The Patels’ son, Shilen, is CEO of HealthAxis Group, a health care technology-services firm in Tampa. Their older daughter, Sonali, is a family physician in Tampa. Younger daughter Sheetal is a radiologist with an MBA from USF. In recent years, she has gotten involved in the family’s hospitality and real estate holdings.

Like most families, the Patels aren’t always harmonious. Four years ago, Patel feuded with his brother-in-law Chetan Shah over efforts to bring the “Bollywood Oscars” to Tampa. Shah had been instrumental in persuading event organizers to choose Tampa as the host city, but when financial difficulties emerged, Patel took over and saw the event through to its end, triggering a series of lawsuits and counter-claims. Ultimately, the legal battle was settled out of court. Shah has since died of a heart attack.
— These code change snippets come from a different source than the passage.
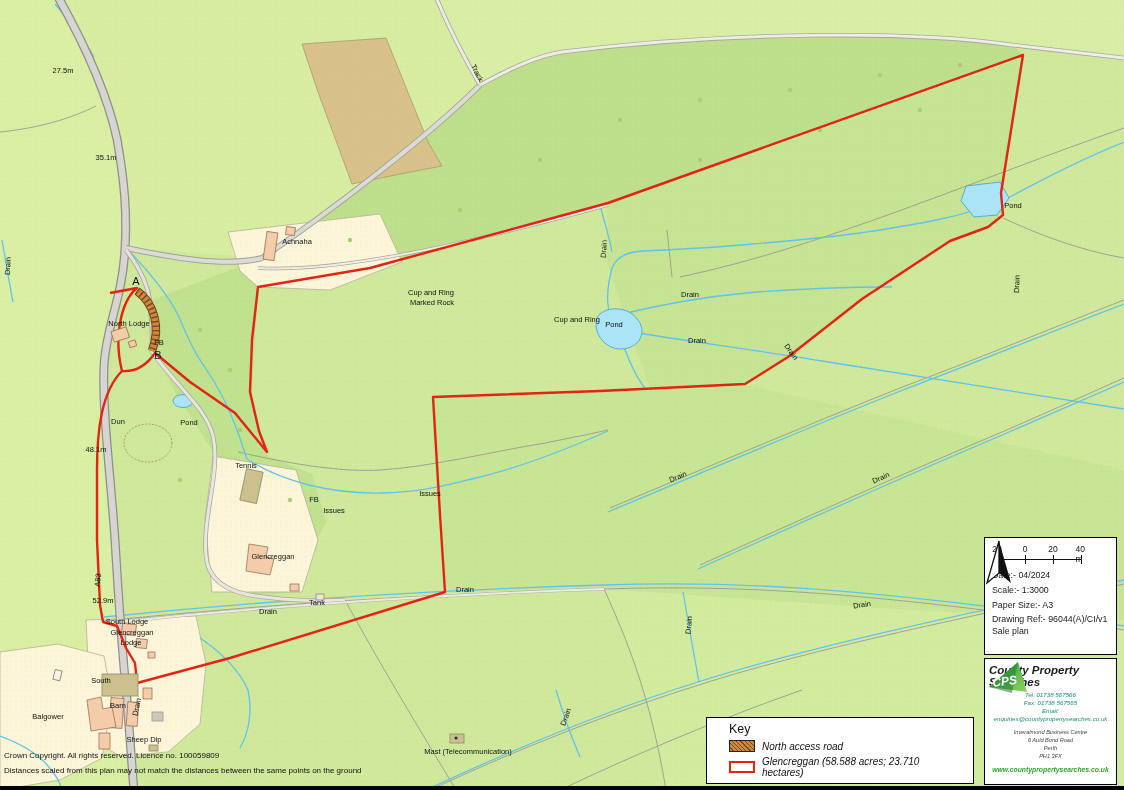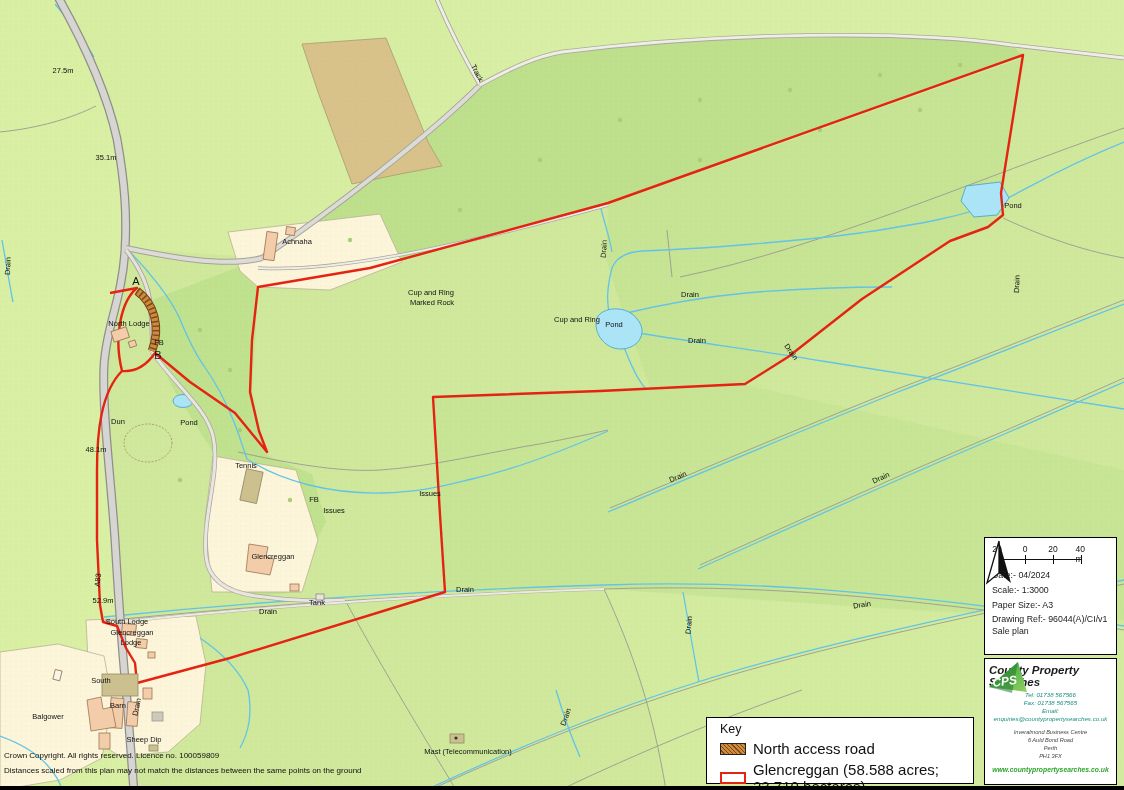--- a/index.html
+++ b/index.html
@@ -27,7 +27,7 @@
   .address{font-size:5.6px;font-style:italic;color:#444;margin-top:5px;line-height:1.45;}
   .website{font-size:6.8px;font-weight:bold;font-style:italic;color:var(--brand-green);margin-top:6px;}
   
-  #key-panel{left:706px;top:717px;width:268px;height:67px;padding:4px 13px;}
+  #key-panel{left:706px;top:717px;width:268px;height:67px;padding:4px 22px;}
   .key-title{font-size:12.5px;color:#111;}
   .key-row{display:flex;align-items:center;gap:7px;margin-top:4px;}
   .key-label{font-size:15px;color:#111;}

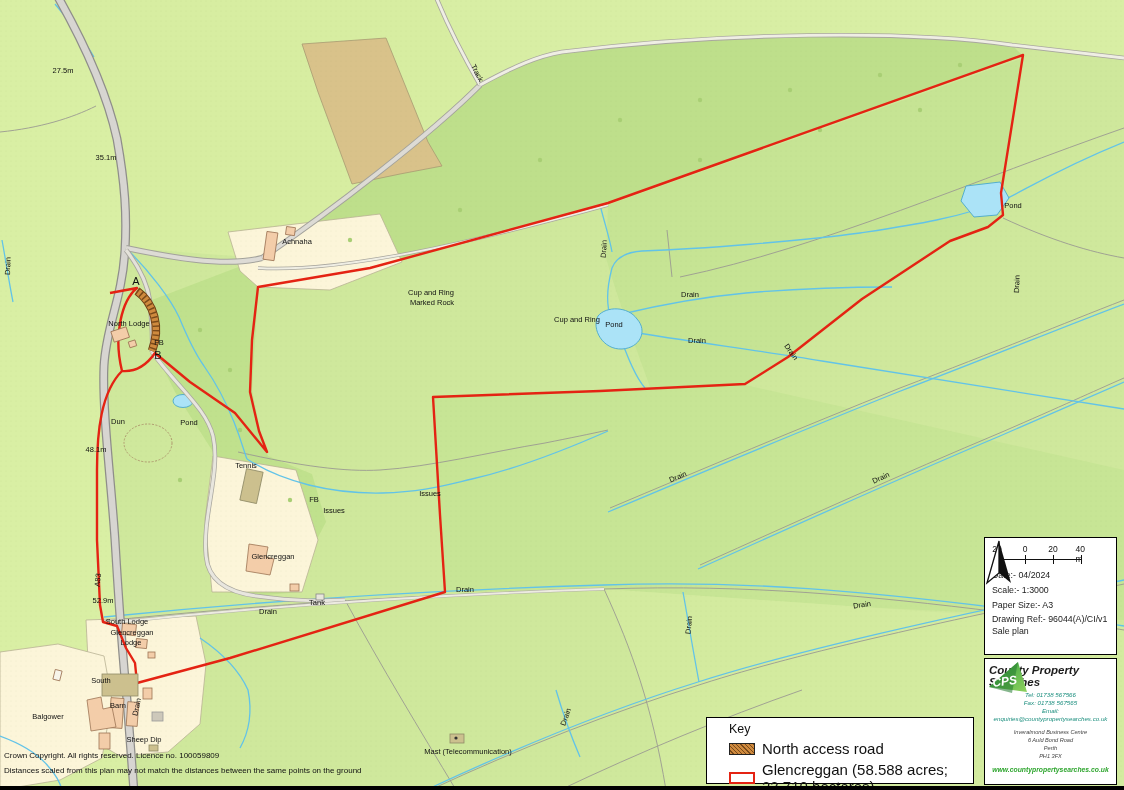--- a/index.html
+++ b/index.html
@@ -30,7 +30,7 @@
   #key-panel{left:706px;top:717px;width:268px;height:67px;padding:4px 22px;}
   .key-title{font-size:12.5px;color:#111;}
   .key-row{display:flex;align-items:center;gap:7px;margin-top:4px;}
-  .key-label{font-size:15px;color:#111;}
+  .key-label{font-size:10px;color:#111;font-style:italic;}
   .swatch{width:26px;height:12px;box-sizing:border-box;flex:0 0 auto;}
   .swatch-access{background:repeating-linear-gradient(45deg,var(--access-fill) 0 2px,var(--access-hatch) 2px 3px);
                  border:1px solid #222;}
Patel says his late brother-in-law believed, wrongly, “that if I can give charity to the world, why not him. I got dragged into the project, which was his dream, and the financial burden was put on me.”

Patel says he impressed upon his children that they were responsible for their own futures. Years ago, after he bought a Lamborghini sports car, his son, Shilen, then 8, asked if the family was rich. “I may be rich, but you are not,” Patel told him.

Patel says he began building the new home for his family only after “doing a lot of charity. First, I give to charity, then to myself. I don’t forget to use my net worth to impact the world positively.”